Data published by Bybit indicated that 68.57% of the stolen funds are traceable, while 27.59% remain completely dark. The remaining 3.84% has been frozen by authorities. Notably, the untraceable portion was initially processed through privacy mixers and subsequently distributed across multiple platforms. Reports suggest that Lazarus utilized platforms such as Thorchain, eXch, LiFi, Stargate, and SunSwap in this process.
More Than 432,000 ETH Converted to Bitcoin
According to Zhou, a large portion of the stolen ETH was converted to bitcoin to enhance liquidity. Investigative analyses revealed that a total of 432,748 ETH was converted to bitcoin, which was distributed across 35,772 different wallets. On average, approximately 0.28 BTC was transferred to each wallet, a distribution believed to be specifically planned to limit traceability.
Additionally, around 6,000 ETH, equivalent to approximately $16.77 million, remains on the Ethereum $2,182 blockchain. The company stated that this situation provides critical data for technical tracking. Furthermore, under the Lazarus Bounty initiative, 5,443 suspicious transaction notifications have been reported in the past two months, of which only 70 were deemed valid. Zhou clearly stated the need for more experts in this area.
Technological Tracking Continues, New Measures on the Way
In light of this incident, authorities emphasized the need for stricter regulations regarding the laundering of digital assets. Efforts have been initiated to develop technological monitoring systems, and specialized algorithms will be implemented for cross-chain transaction tracking.

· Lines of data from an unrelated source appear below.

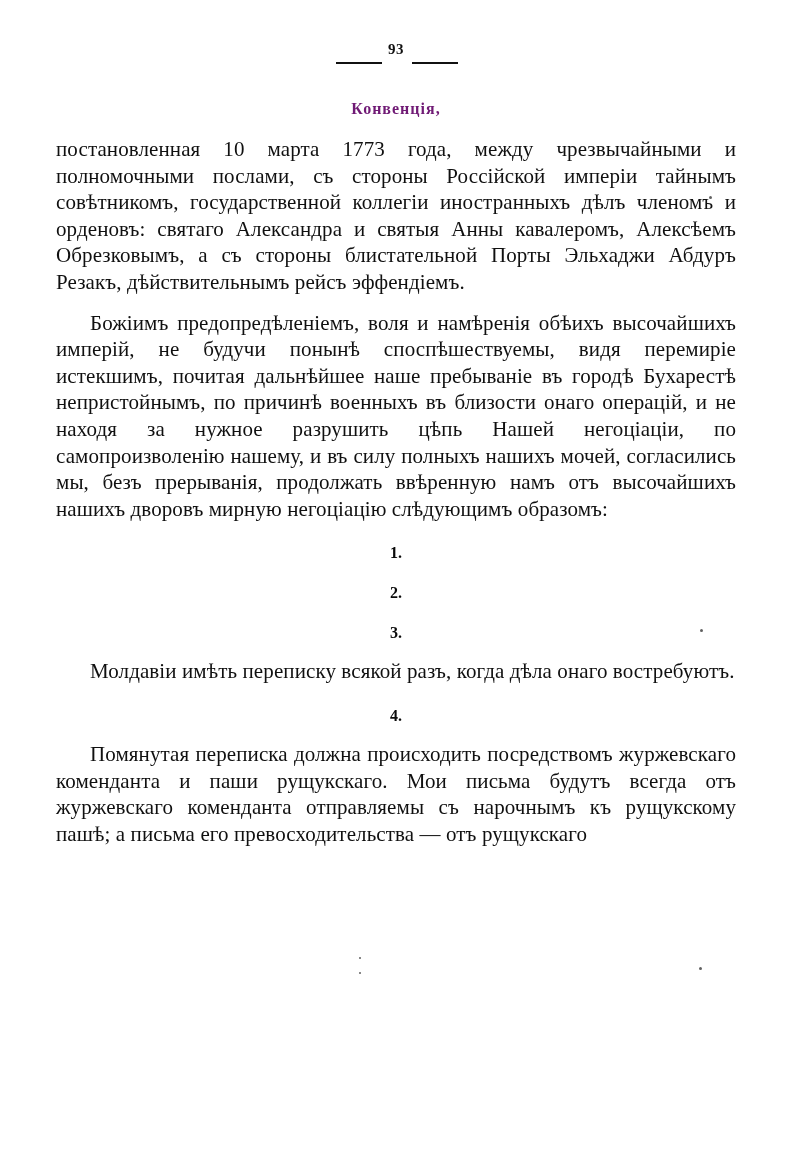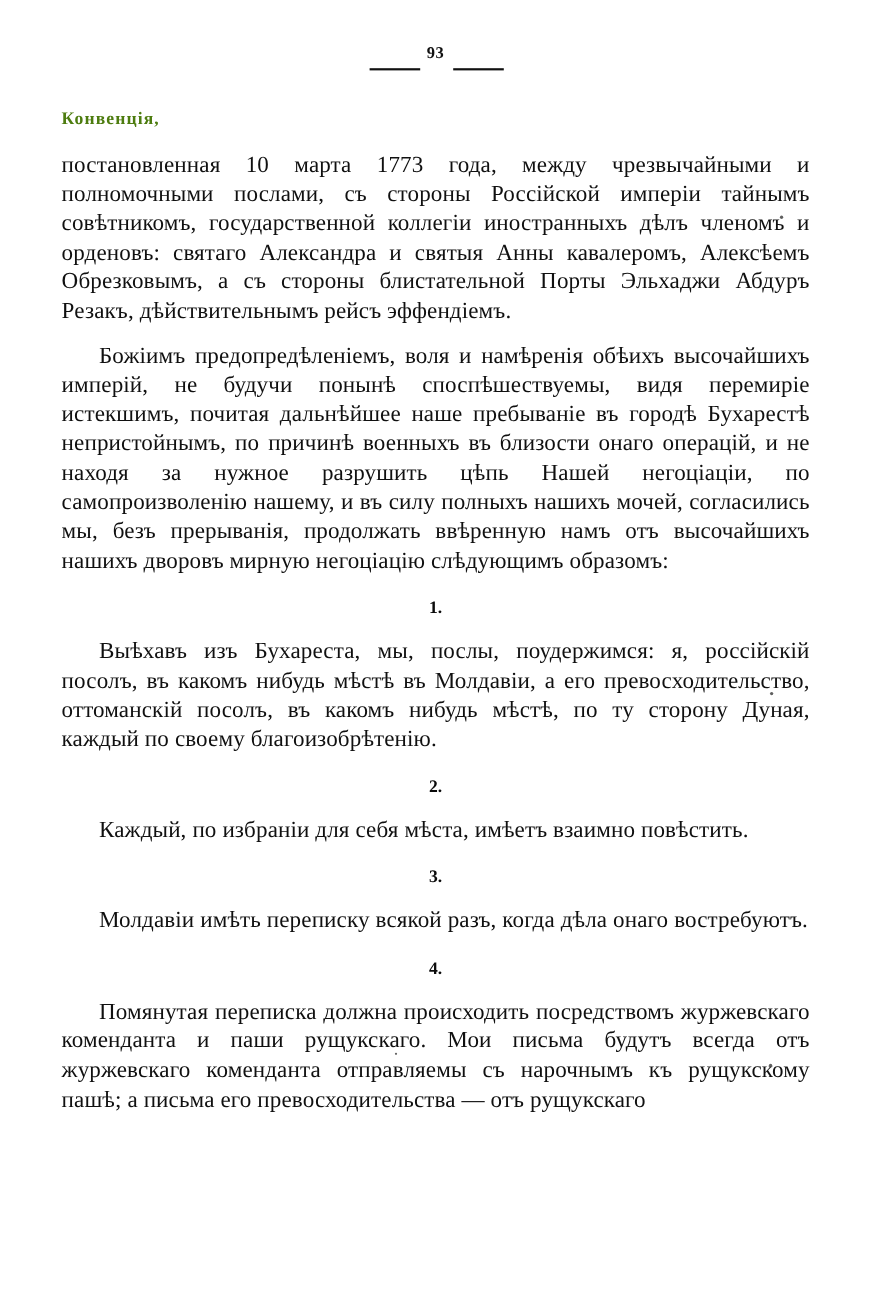"Конвенція," .heading-convention { color: #4d7c0f -> #701a75; text-align: left -> center }
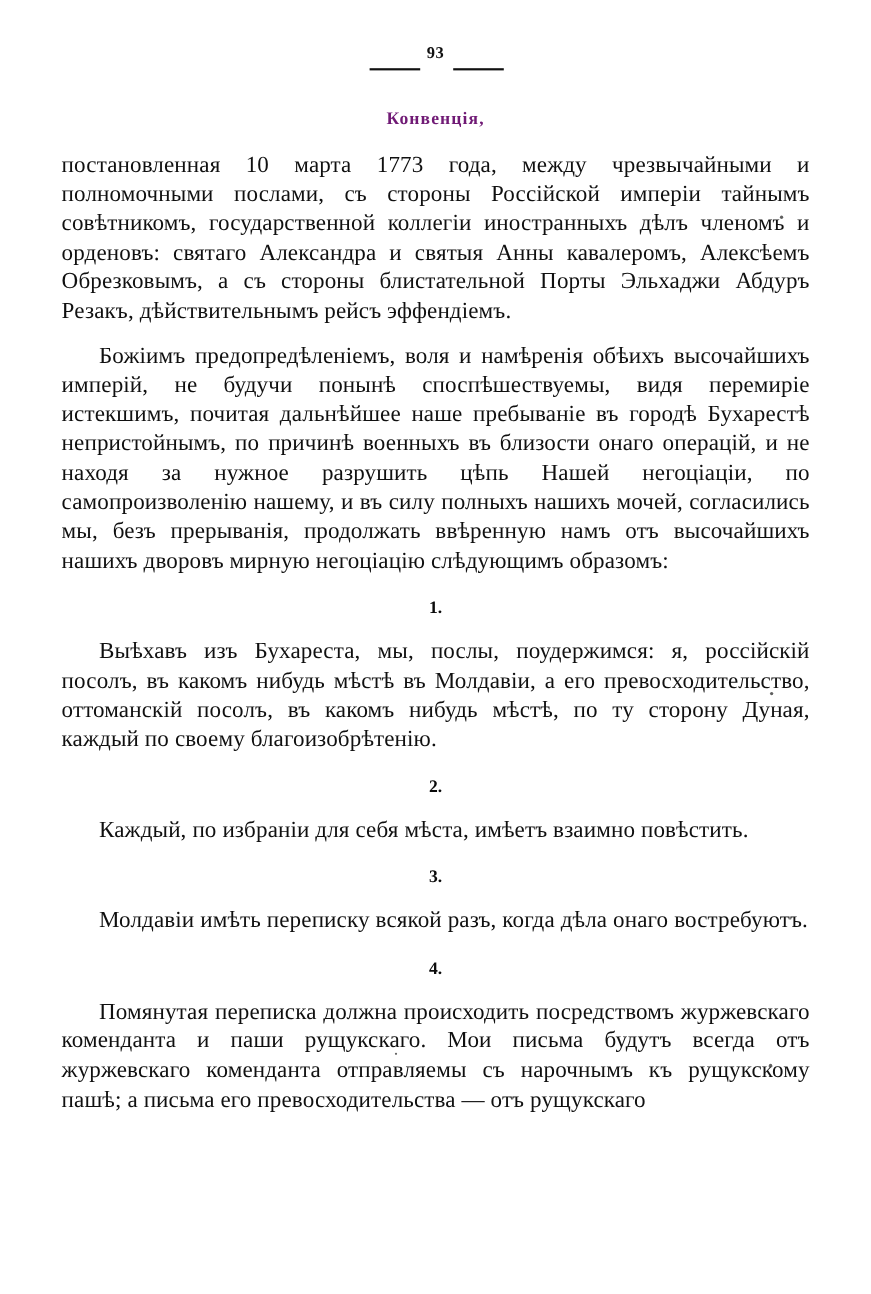"Выѣхавъ изъ Бухареста, мы, послы," p.body { html: <p>Выѣхавъ изъ Бухареста, мы, послы, поудержимся: я, россійскій посолъ, въ какомъ нибудь мѣстѣ въ Молдавіи, а его превосходительство, оттоманскій посолъ, въ какомъ нибудь мѣстѣ, по ту сторону Дуная, каждый по своему благоизобрѣтенію.</p> -> none }
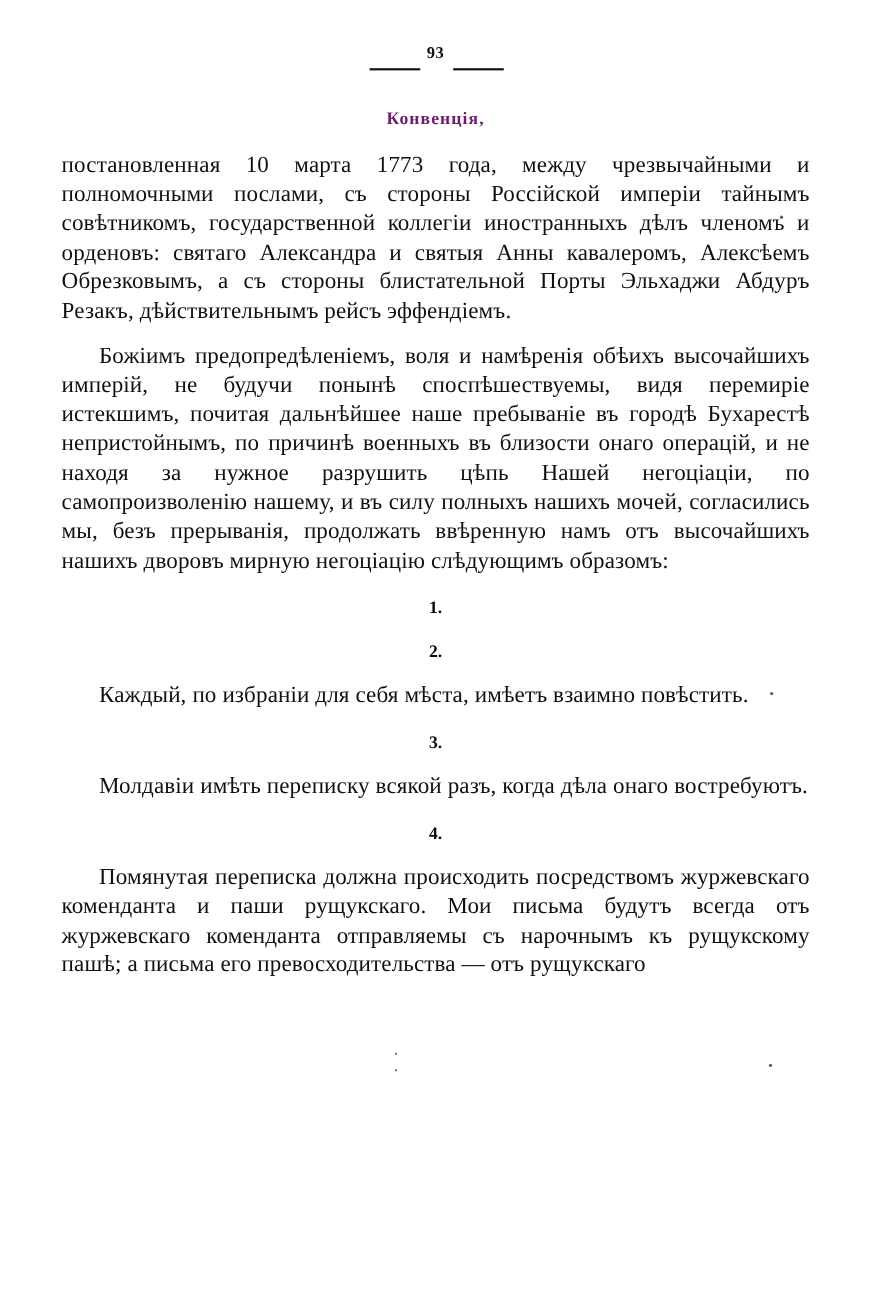"Каждый, по избраніи для себя" p.body { html: <p>Каждый, по избраніи для себя мѣста, имѣетъ взаимно повѣстить.</p> -> none }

Bybit announced plans for significant updates to its security infrastructure to prevent similar attacks in the future.
This event has sparked new discussions regarding cold wallet security in the cryptocurrency market, the traceability of cross-chain transfers, and the auditability of decentralized platforms. Bybit indicated that it is working in cooperation with international law enforcement agencies and will maintain transparency throughout the process.